First impression: Austin is still the cool, cool university town that we know and love. The Immigration Officer at the airport is friendly and relaxed, the ridesharing service driver, and the staff at Whole Foods are delighted to see SXSW guests flocking in and spending their money. At first sight, there’s no trace of Austin being in a lesser mood.

South of the Austin Convention Center, in Rainey Street with its picturesque wooden houses, the wrecking ball has been busy over the past twelve months. Sadly, some of the old local pubs and bars were demolished to make way for large new buildings. If it continues at this rate, nothing will be left of it in just a few years.

The German House, very visible last year, has already been moved northwards to the Barracuda on East 7th Street. Rainey Street was once an area with a dubious reputation for drugs and guns. But today criminality has disappeared, and in its place is an eclectic assortment of chic bars.

As in 2016 with Obama, SXSW has this year also started politically. And the drastic change in atmosphere was palpable. Democratic senator Cory Booker, in his moving opening speech, pleaded that love should be the force of cohesion in today’s deeply divided US society. Tolerance is not enough, on the contrary – it creates new boundaries instead of unification. What a contrast to Hillary Clinton’s statement in which she said half of Donald Trump’s supporters belong in a “basket of deplorables”.

Cory Booker

Organisers of the SXSW this year set themselves the task of explaining to an insecure tech scene how it could happen that Donald Trump was elected as the 45th President of the USA. Cory Booker was obviously concerned about reconciliation rather than division and, at the conclusion of the first conference day, CNN journalist Van Jones (The Messy Truth) delivered a brilliant and clever analysis of the political situation.

He also identified himself as a Liberal, but at the same time made it clear that the a key value of the Liberals in the USA is justice and not freedom, which in turn is a key value of the conservatives.
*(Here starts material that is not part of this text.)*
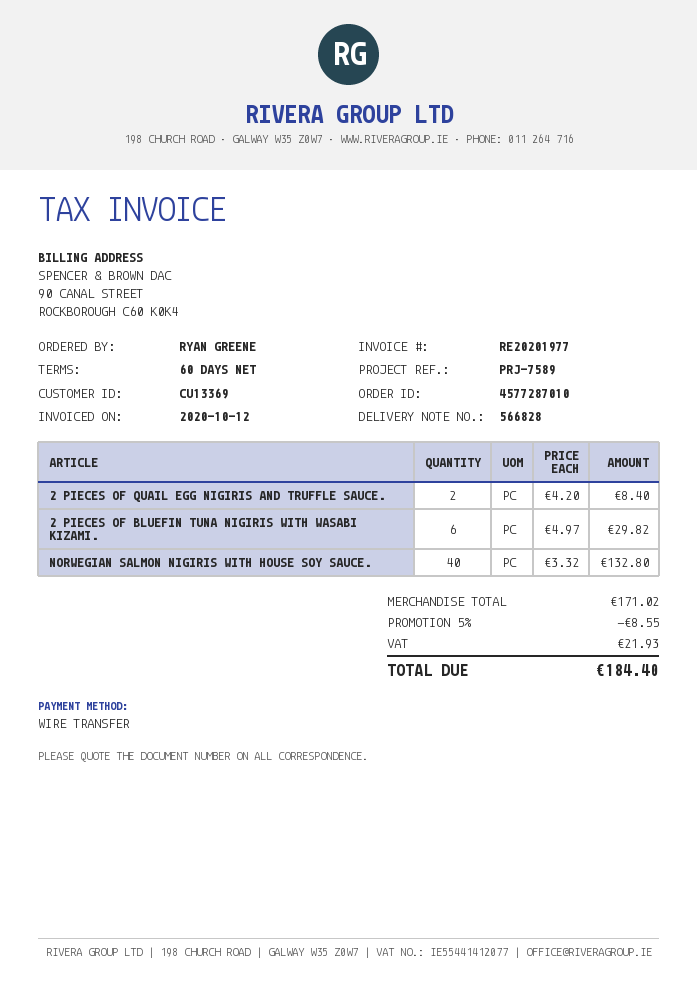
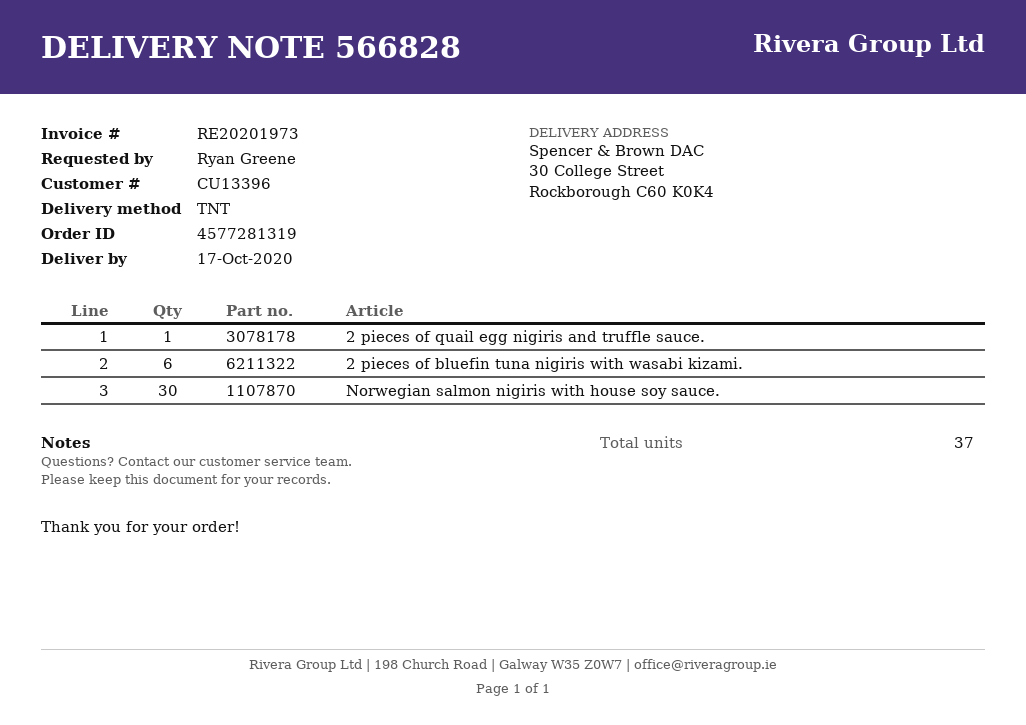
order number: 4577287010 -> 4577281319
invoice number: RE20201977 -> RE20201973
customer number: CU13369 -> CU13396
2 PIECES OF QUAIL EGG NIGIRIS AND TRUFFLE SAUCE.: 2 -> 1
NORWEGIAN SALMON NIGIRIS WITH HOUSE SOY SAUCE.: 40 -> 30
It’s almost a cliché say that society needs both freedom and justice, but it is an important insight in the political climate of 2017, and as such is worthy of being discussed at one of the world’s biggest tech events.

The technically induced filter bubbles, in which followers of respective world views move, are now clearly recognised as a problem. Obviously, a shocking event such as the election of Donald Trump was needed to grow the realisation that – beyond their own filter bubble – people live whose values, concerns and needs cannot simply be ignored or dismissed as irrelevant. In a democracy, one may have a different opinion. Where all must agree, there is dictatorship.
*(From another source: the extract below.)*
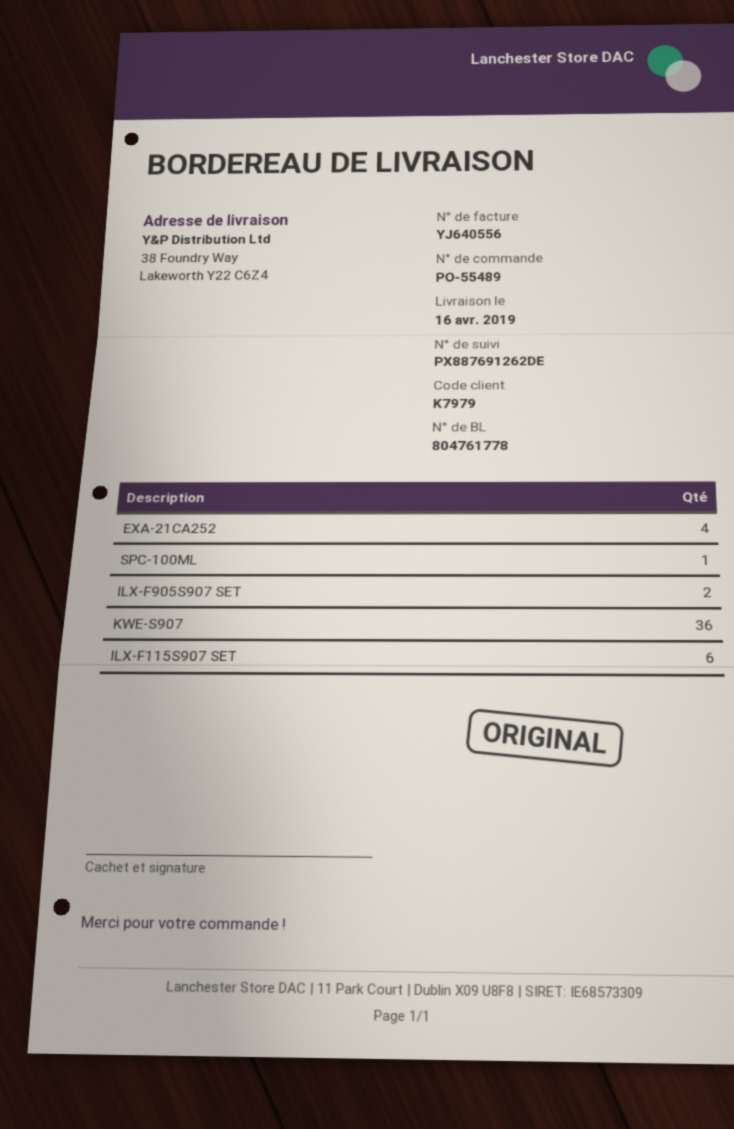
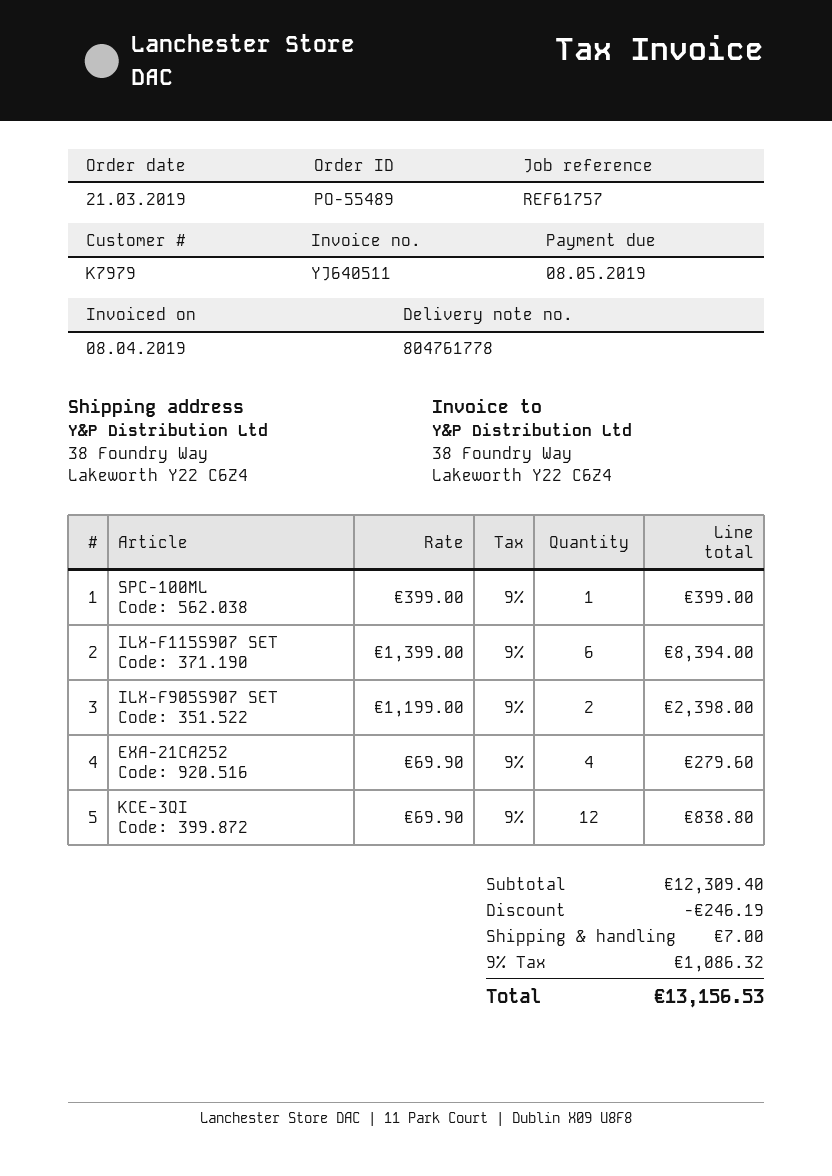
invoice number: YJ640556 -> YJ640511
KWE-S907: 36 -> none
KCE-3QI: none -> 12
“Nothing is gonna change unless I do,” Cory Booker exclaimed. And, “Be the change you want to see in the world.” He took a long look at the history of the United States, quoted Martin Luther King, and reminded the audience of Abraham Lincoln. Europeans are probably thinking how much the country is trying reassure itself. Like Cory Booker, Van Jones reminded us that, throughout American history and in recent pre-Trump days, things were never perfect. Van Jones, himself a 9th generation American, said he was the first in his family to be born with full civil rights.

Van Jones

It says a lot about the upheaval of our Western democracies that so many of these insights are currently being discussed. Reflecting this, it was natural that politics should figure so prominently on the SXSW agenda. This year, it was mainly Democrats and closely related speakers such as Van Jones on stage in Texas, together with former vice president Joe Biden who spoke on Sunday.

Will we see Republicans on stage in 2018? This remains to be seen.